L’article de Jean MATEU confirme cela et soulève en même
temps d’autres questions.
Trop de cultivateurs pensent que la petite exploitation familiale, telle
qu’elle existe actuellement, est une condition de liberté.
A vrai dire, ce n’est pas complètement inexact, si l’on se réfère
à certaines conditions du travail en usine ou même au bureau.
Mais cette liberté n’est-elle pas payée trop cher, en
travail excessif par exemple ? Peu importe. On ne changera pas les structures
agricoles si les agriculteurs ont l’impression qu’on leur propose un
nouveau marché de dupes.
Un grand pas serait déjà fait s’ils pouvaient se borner
à produire, la collectivité assurant l’écoulement.
La récolte ne devrait jamais leur rester sur les bras. dans la
mesure où ils ont fait le travail demandé pour obtenir
la qualité aussi bien que la quantité.
Si la production est surabondante, ils ne doivent cas être pénalisés.
Au contraire, leur revenu doit augmenter, sous réserve d’accepter
les modifications que l’intérêt collectif peut estimer
nécessaires pour l’année suivante. Mais dans ce cas on
devra tenir le plus Grand compte de l’avis des cultivateurs et ne pas
imposer des plantes ne convenant pas au sol et au climat. En général,
les vieux les connaissent bien.
Les consommateurs auront leur mot à dire, surtout au sujet de
la qualité.
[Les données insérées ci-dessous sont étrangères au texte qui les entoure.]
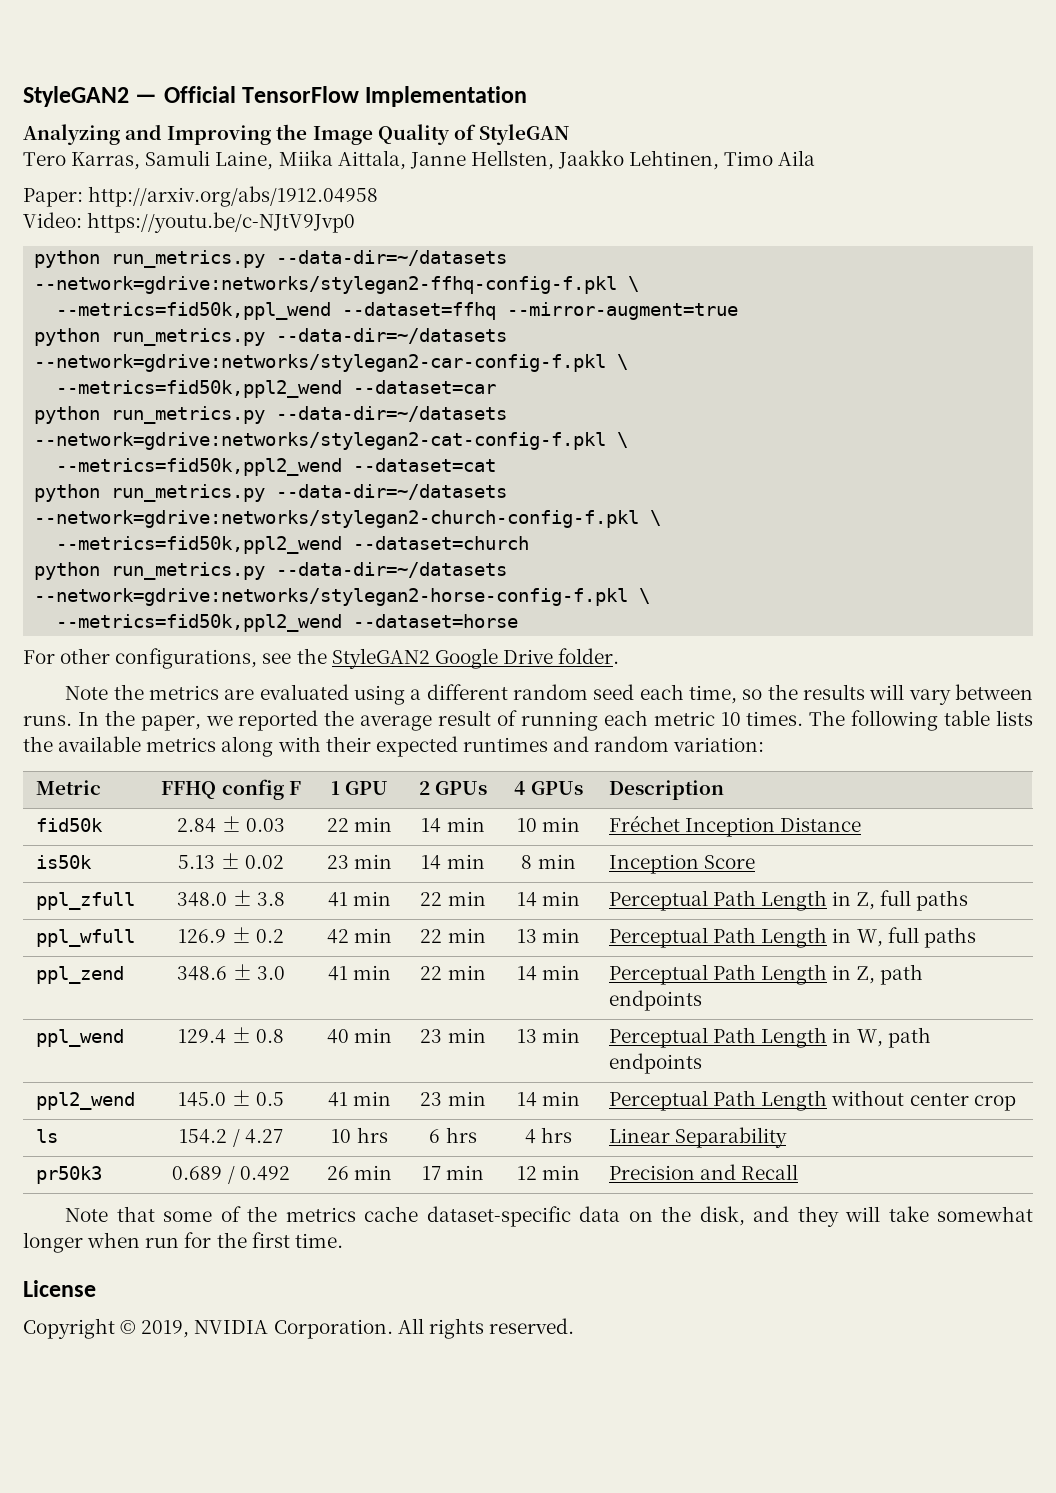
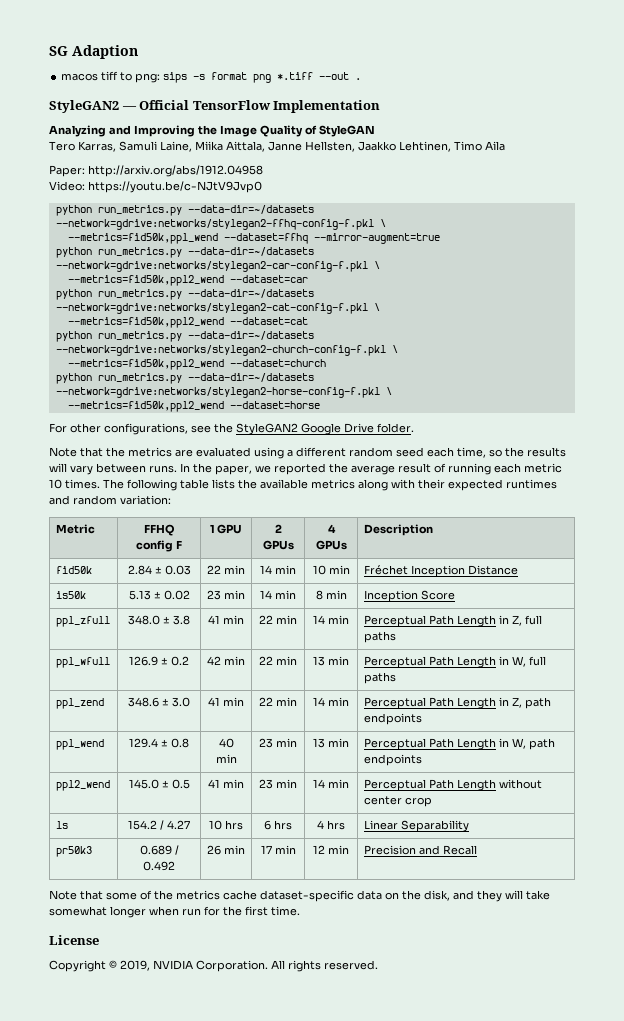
(23, 96) none -> [49,45,138,59] [61,71,362,83] SG Adaption // macos tiff to png: sips -s format png *.tiff --out . //
(109, 693) none -> [80,447,103,457] that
Mais une fois assurée la garantie du revenu,
il sera plus facile de trouver des formules convenant à la fois
aux agriculteurs et à l’ensemble de la collectivité. Pourquoi
nos concitoyens n’auraient-ils à choisir qu’entre la condition
de fonctionnaire à l’ancienne mode soumis et résignés,
et les « joies de la libre entreprise », joies perfides
s’il en fut ?
Ne peut-on envisager des conditions de travail entièrement nouvelles
associant les avantages des deux systèmes et évitant leurs
inconvénients ? des tâches dans lesquelles les travailleurs
se sentiraient pleinement responsables, sans que cette responsabilité
devienne écrasante ? C’est à cela que devrait conduire
notre « Service Social ». Comme la garantie du revenu agricole
devrait conduire au Revenu Social, ainsi que l’indique Jean MATEU.
Actuellement, cette garantie existe déjà. Mais elle assure
aux gros exploitants une énorme rente de productivité
pendant que les autres surnagent.
Peut-être y aurait-il un moyen d’améliorer la situation
agraire dans notre pays en confiant la répartition des terres
à des groupements d’agriculteurs. Cela éviterait les cumuls
de certains, qui en ont déjà trop et la misère
des autres. Cette mesure concerne particulièrement les terres
vacantes. Cela peut être aussi obtenu par une loi.
Tout cela doit viser à l’amélioration de la condition
paysanne, qui en a bien besoin. Le surmenage demeure fréquent
: si l’on a des machines, on reste seul pour travailler une surface
plus grande, avec des journées aussi longues ou presque. Il faut
encourager les G.A.E.C. (groupements agricoles d’exploitation en commun)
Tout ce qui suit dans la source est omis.